Narendra Modi Medical College
- Former name: Ahmedabad Municipal Corporation Medical Education Trust Medical College
- Type: Public
- Established: 2009; 17 years ago
- Parent institution: Ahmedabad Municipal Corporation
- Affiliations: Gujarat University
- Dean: Dr. Yamini Trivedi
- Students: 200 per year MBBS 185 per year M.D./M.S.
- Location: Ahmedabad, Gujarat, India
- Campus: Sheth L.G. Hospital;
- Website: Narendra Modi Medical College

= Narendra Modi Medical College =

Medical college In Ahmedabad, India

Narendra Modi Medical College, formerly known as Ahmedabad Municipal Corporation Medical Education Trust Medical College or AMC MET Medical College, is a public medical college in Maninagar, Ahmedabad. The college was established in 2009 and is maintained by the Ahmedabad Municipal Corporation's Medical Education Trust. It is affiliated to the Gujarat University and attached with Sheth Lallubhai Gordhandas Municipal Hospital in Maninagar, Ahmedabad.

==History==
The foundation stone of the college was laid by the future prime minister Narendra Modi, who was an MLA from the Maninagar constituency at that time. On 15 September 2022, AMC Standing Committee approved renaming of AMC MET Medical College to Narendra Modi Medical College.

==Academics==
The college enrolls 200 students every year for the undergraduate MBBS course. The post graduation seats in the non-clinical branches were approved in 2014 by the Medical Council of India, (Now known as National Medical Commission). Clinical seats for post graduation also passed in 2016 by Medical Council of India which were 28 in number. Narendra Modi Medical College has increased PG seats which are 170 in number.
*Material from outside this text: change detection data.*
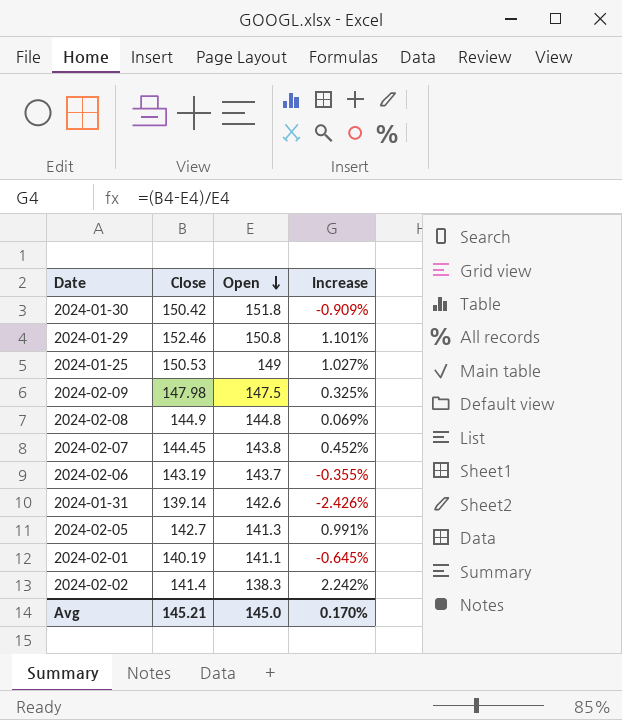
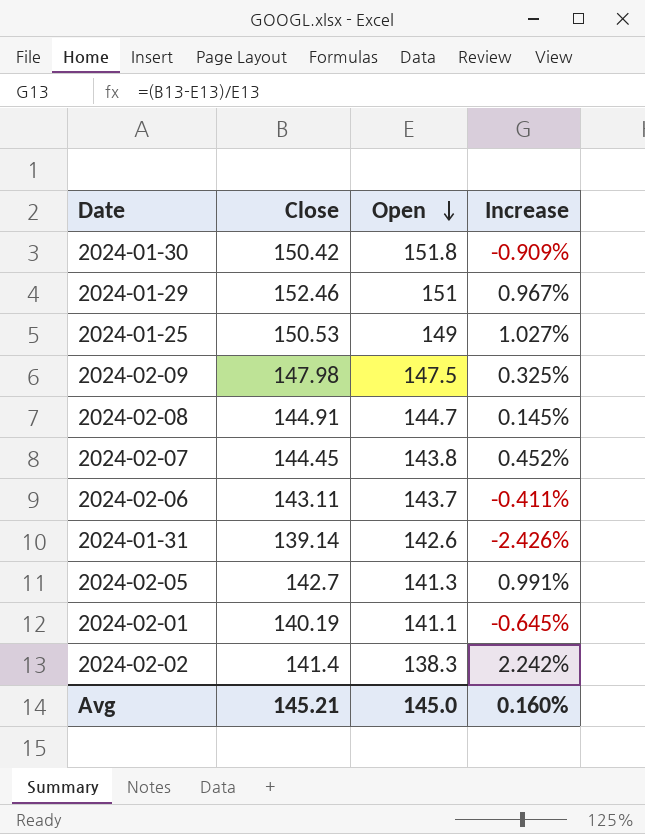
2024-01-29 | Open: 150.8 -> 151
2024-01-29 | Increase: 1.101% -> 0.967%
2024-02-08 | Close: 144.9 -> 144.91
2024-02-08 | Open: 144.8 -> 144.7
2024-02-08 | Increase: 0.069% -> 0.145%
2024-02-06 | Close: 143.19 -> 143.11
2024-02-06 | Increase: -0.355% -> -0.411%
Avg | Increase: 0.170% -> 0.160%

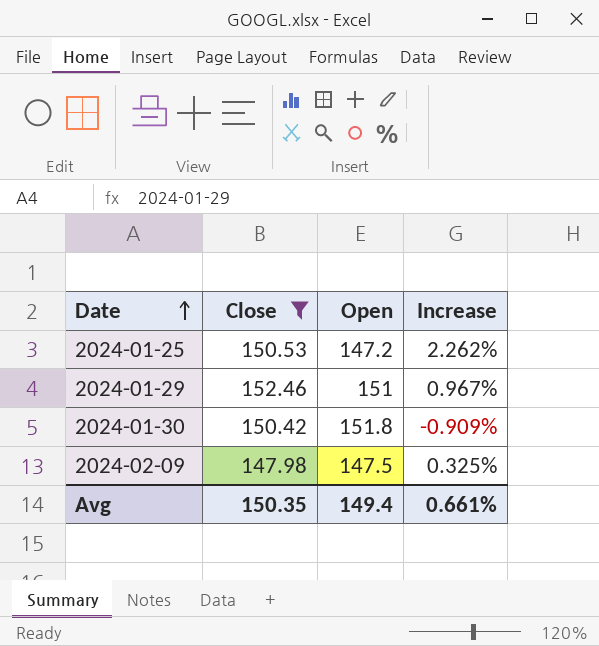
filter: none -> Close >= 147.98
row order: Open descending -> Date ascending
2024-01-25 | Open: 149 -> 147.2
2024-01-25 | Increase: 1.027% -> 2.262%
Avg | Close: 145.21 -> 150.35
Avg | Open: 145.0 -> 149.4
Avg | Increase: 0.160% -> 0.661%

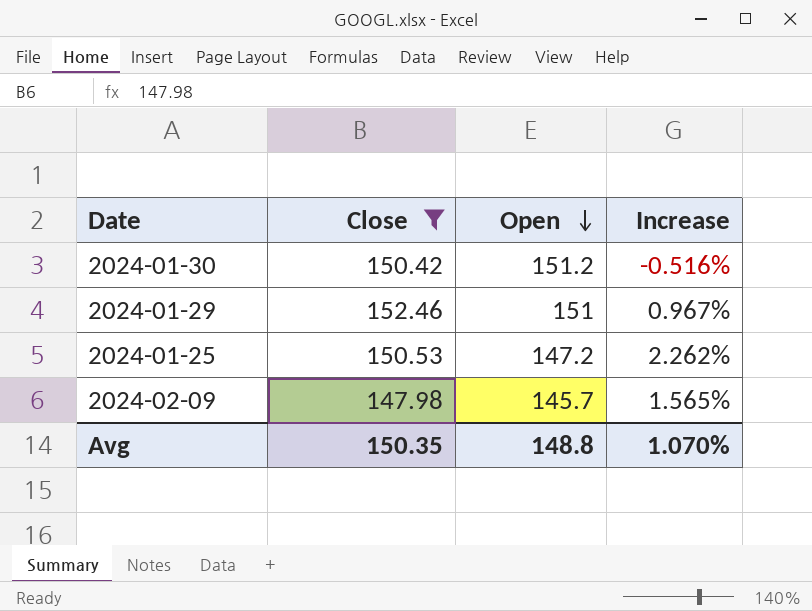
row order: Date ascending -> Open descending
2024-01-30 | Open: 151.8 -> 151.2
2024-01-30 | Increase: -0.909% -> -0.516%
2024-02-09 | Open: 147.5 -> 145.7
2024-02-09 | Increase: 0.325% -> 1.565%
Avg | Open: 149.4 -> 148.8
Avg | Increase: 0.661% -> 1.070%

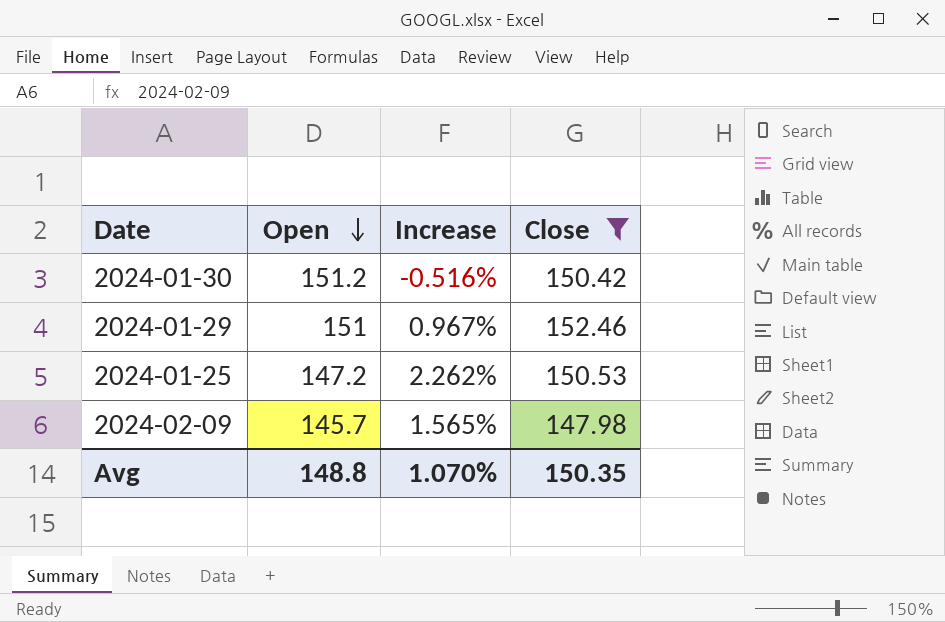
column Close | position: 2 -> 4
Sheth LG Hospital has 1050 beds and Narendra Modi Medical College is affiliated to this hospital. Ahmedabad Municipal Corporation was next to Mumbai Municipal Corporation to establish Smt. NHL Municipal Medical College of its own in 1963 and Narendra Modi Medical College in 2009. The Medical College is affiliated to Gujarat University and National Medical Commission (Formerly : Medical Council of India) has granted permission to run the M.B.B.S. course as well as M.D./M.S. courses.

==Campus==
The college has all the necessary infrastructure and facilities for pre and para clinical departments e.g. laboratories, dissection hall with adequate number of cadavers, museums, lecture halls with teaching aids, multimedia LCD projectors etc. To keep abreast with the recent advances, college has a library with more than 16000 books, journals and computer lab with internet facility and two reading halls of capacity of 150 seats. For recreation, facility of gymkhana and canteen are also available.

Sheth LG General Hospital is the teaching hospital attached to the college which is a 1050 bedded hospital having all the Departments e.g. Medicine & allied, Surgery & allied, Orthopedics, Pediatrics, Obstetrics & Gynecology, plastic surgery etc. It has got facility for emergency care and intensive care of the patients in form of Medical ICU, Pediatric ICU, Surgical ICU and Neonatal ICU, operation theatres, Radiology & Clinical Laboratory departments. The hospital also runs centre for providing family welfare services, Suraksha clinic (for sexually transmitted infections and HIV/AIDS cases).